▶ [Task inputs]:
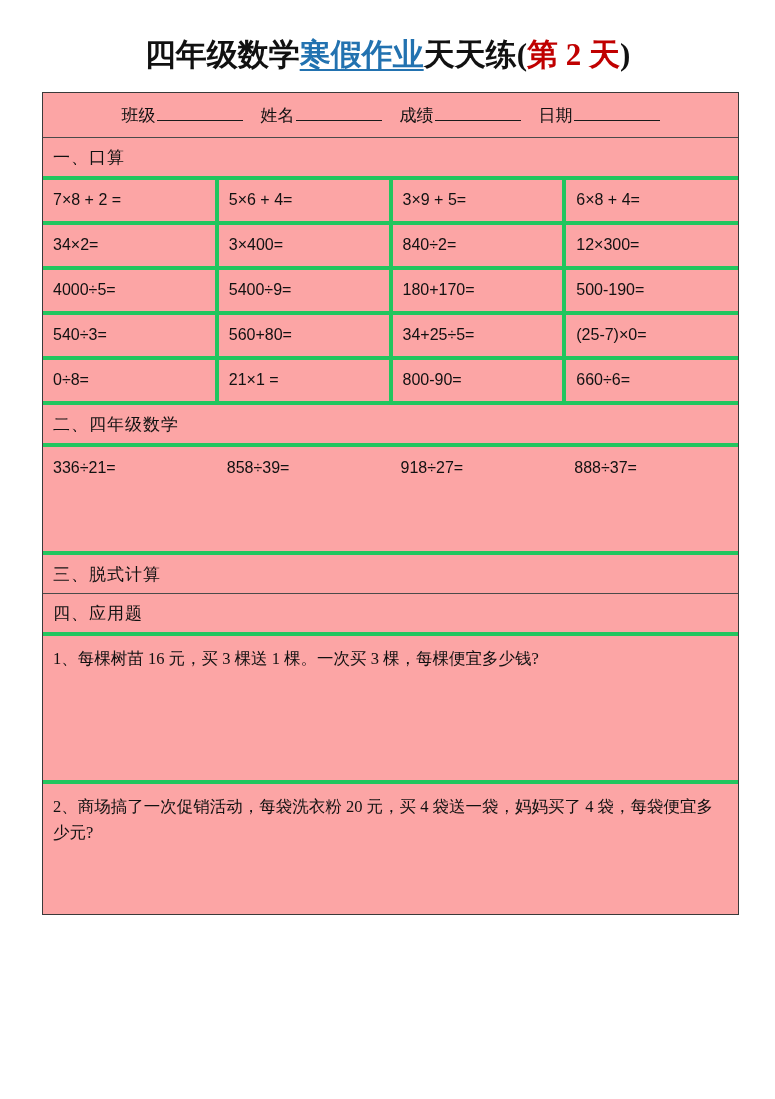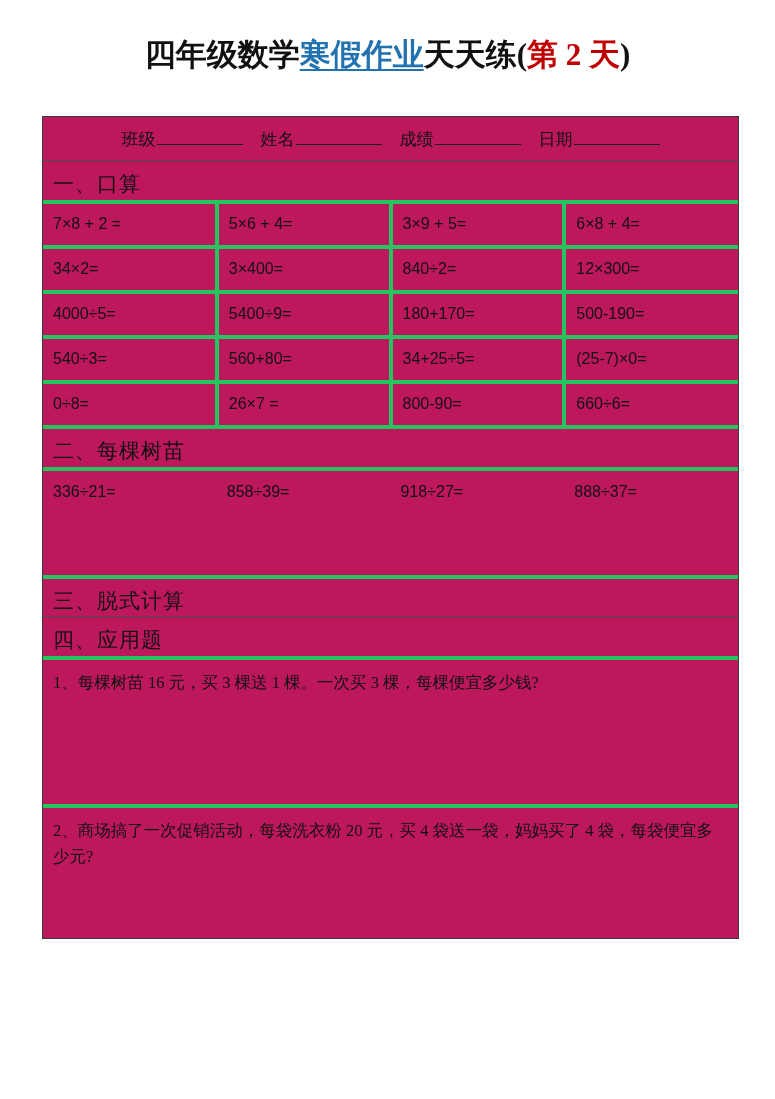--- a/index.html
+++ b/index.html
@@ -41,26 +41,26 @@
     line-height: 1.25;
   }
   .t-black { color: #111111; }
   .t-blue  { color: #2272b0; text-decoration: underline; text-underline-offset: 4px; text-decoration-thickness: 2px; }
   .t-red   { color: #c00000; }
 
   
   .sheet {
     position: absolute;
     left: 42px;
-    top: 116px;
+    top: 92px;
     width: 697px;
     border: 1px solid #3a3a3a;
     border-collapse: collapse;
     box-sizing: border-box;
-    background: #be185d;
+    background: #fca5a5;
   }
   table.grid {
     width: 100%;
     border-collapse: collapse;
     table-layout: fixed;
   }
   table.grid td {
     border: 4px solid #22c55e;
     padding: 0;
     vertical-align: top;
@@ -100,21 +100,21 @@
     margin-left: 1px;
   }
 
   
   .sec-head td {
     height: 38px;
     border-top: 1px solid #4a4a4a !important;
     border-bottom: 1px solid #4a4a4a !important;
   }
   .sec-head-text {
-    font-size: 21px;
+    font-size: 17px;
     padding: 8px 0 0 10px;
     letter-spacing: 1px;
     color: #111;
   }
 
   
   .oral td { height: 41px; }
   .cellexp {
     font-family: "Liberation Sans", "DejaVu Sans", sans-serif;
     font-size: 16px;
@@ -243,33 +243,33 @@
             </td>
         <td>
               <div class="cellexp">(25-7)×0=</div>
             </td>
       </tr>
       <tr class="oral">
         <td>
               <div class="cellexp">0÷8=</div>
             </td>
         <td>
-              <div class="cellexp">26×7 =</div>
+              <div class="cellexp">21×1 =</div>
             </td>
         <td>
               <div class="cellexp">800-90=</div>
             </td>
         <td>
               <div class="cellexp">660÷6=</div>
             </td>
       </tr>
 
       <tr class="sec-head">
         <td colspan="4">
-          <div class="sec-head-text">二、每棵树苗</div>
+          <div class="sec-head-text">二、四年级数学</div>
         </td>
       </tr>
 
       <tr>
         <td colspan="4" style="height:104px">
           <div class="prob-line vert">
             <span class="p">336÷21=</span>
             <span class="p">858÷39=</span>
             <span class="p">918÷27=</span>
             <span class="p">888÷37=</span>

▶ [Exercise brief]:
For the records above, give the number of lines that include the string "cellexp", with nothing added.

▶ [Finished task]:
7